[Exercise requirements] Return exactly, and only, the lines from the line containing "-388,7 +388,7 @@" through the final line of the records below, both included.

————————

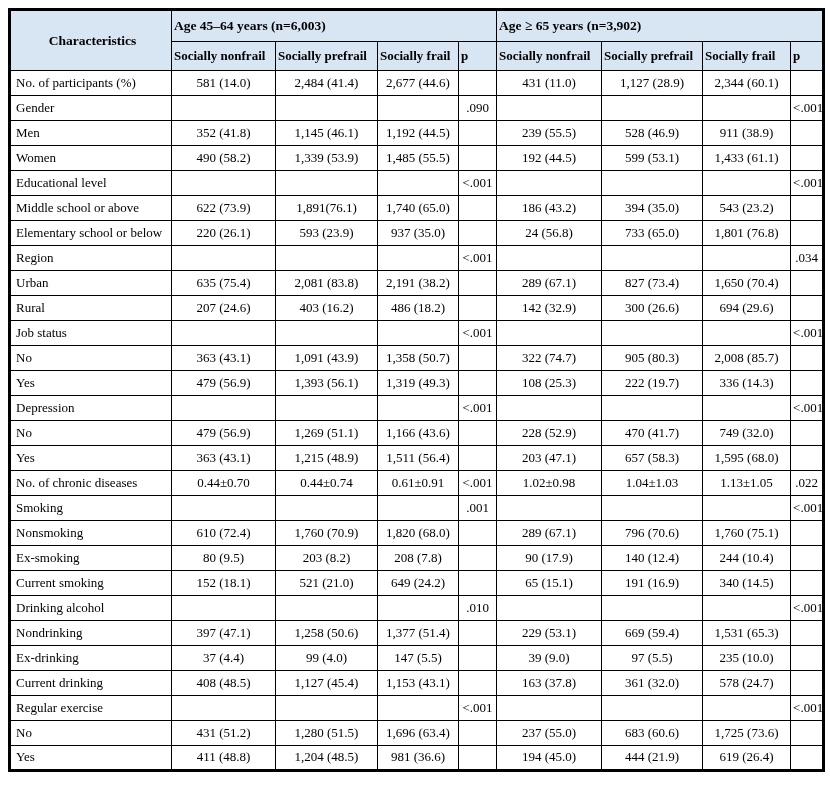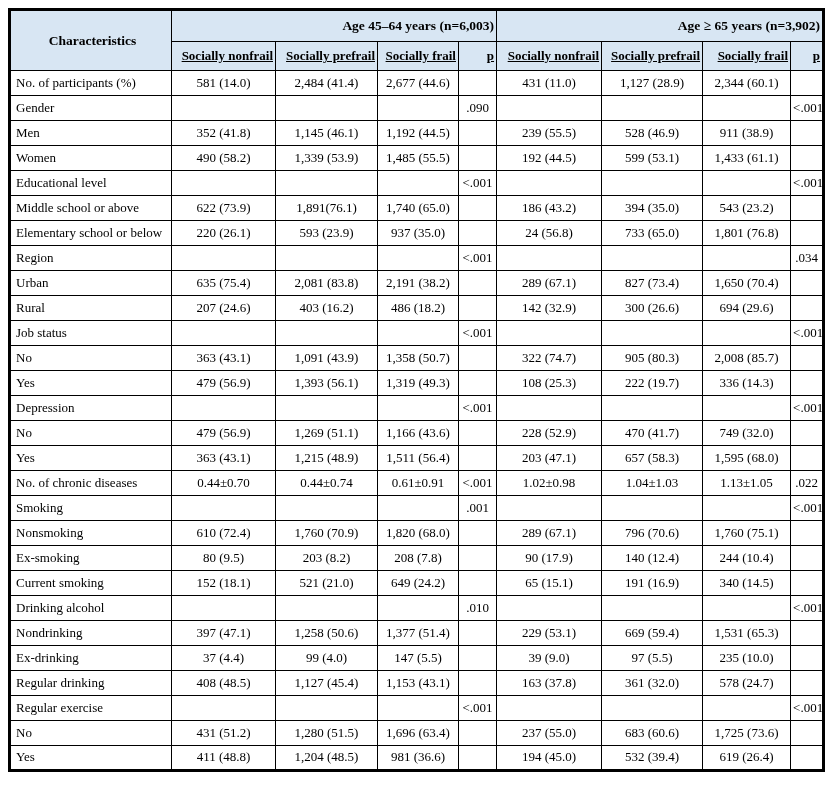--- a/index.html
+++ b/index.html
@@ -30,7 +30,7 @@
   thead th {
     background: var(--header-bg, #d8e6f3);
     font-weight: bold;
-    text-align: right;
+    text-align: left;
     padding: 3px 2px;
   }
   thead tr.group-row th { height: 24px; font-size: 13.5px; }

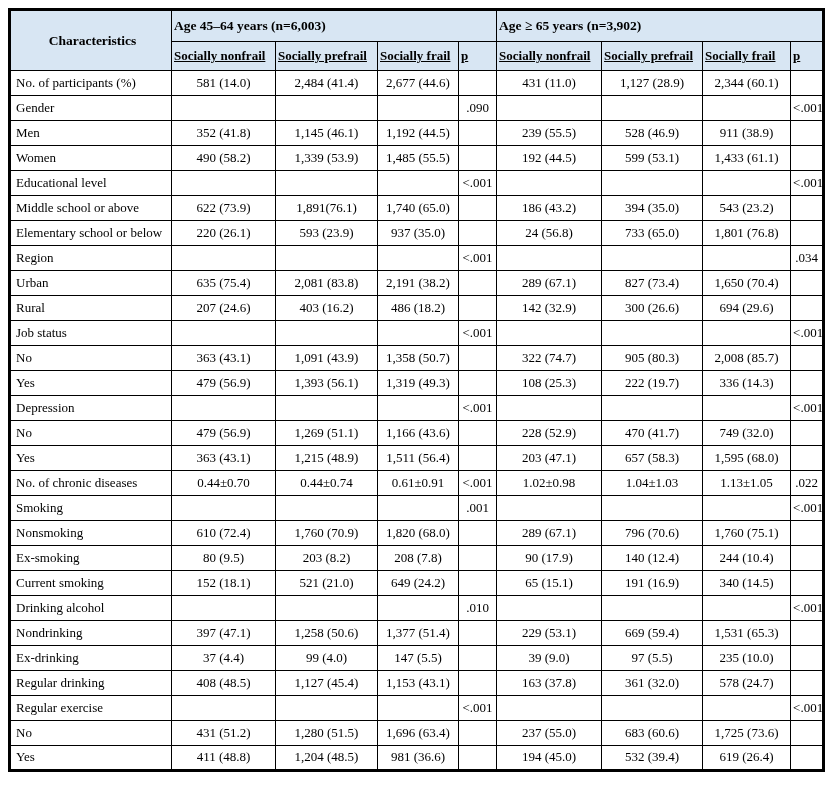--- a/index.html
+++ b/index.html
@@ -34,7 +34,7 @@
     padding: 3px 2px;
   }
   thead tr.group-row th { height: 24px; font-size: 13.5px; }
-  thead tr.sub-row th { height: 22px; text-decoration: underline; }
+  thead tr.sub-row th { height: 22px; }
   th.char-h {
     text-align: center;
     padding-left: 5px;

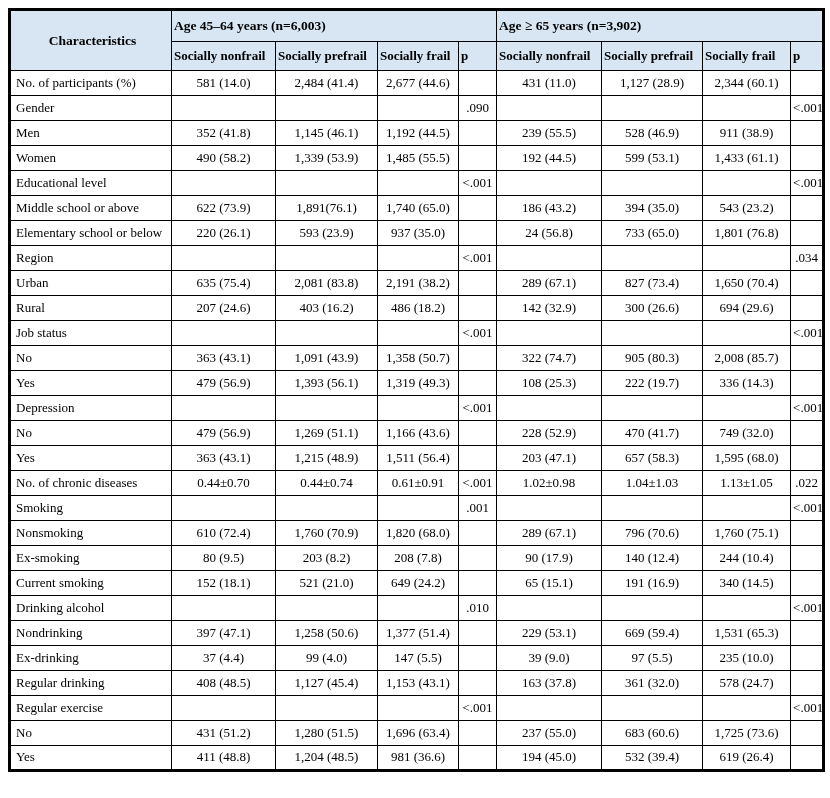--- a/index.html
+++ b/index.html
@@ -349,7 +349,7 @@
           <td></td>
         </tr>
         <tr>
-          <td class="rowlabel">Regular drinking</td>
+          <td class="rowlabel">Current drinking</td>
           <td>408 (48.5)</td>
           <td>1,127 (45.4)</td>
           <td>1,153 (43.1)</td>

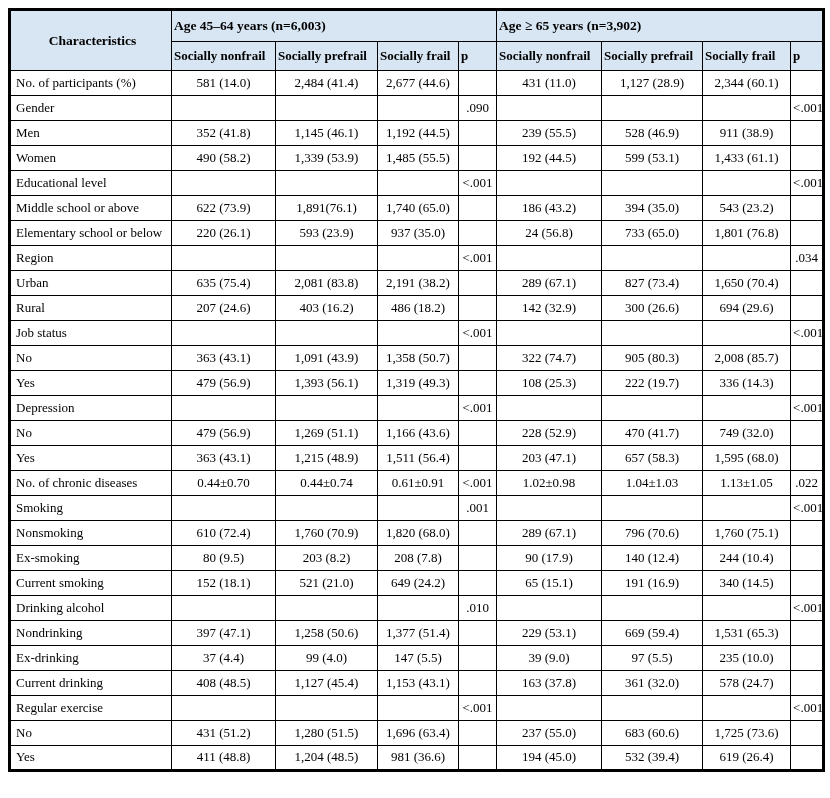--- a/index.html
+++ b/index.html
@@ -388,7 +388,7 @@
           <td>981 (36.6)</td>
           <td></td>
           <td>194 (45.0)</td>
-          <td>532 (39.4)</td>
+          <td>444 (21.9)</td>
           <td>619 (26.4)</td>
           <td></td>
         </tr>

————————

[Answer below]
@@ -388,7 +388,7 @@
           <td>981 (36.6)</td>
           <td></td>
           <td>194 (45.0)</td>
-          <td>532 (39.4)</td>
+          <td>444 (21.9)</td>
           <td>619 (26.4)</td>
           <td></td>
         </tr>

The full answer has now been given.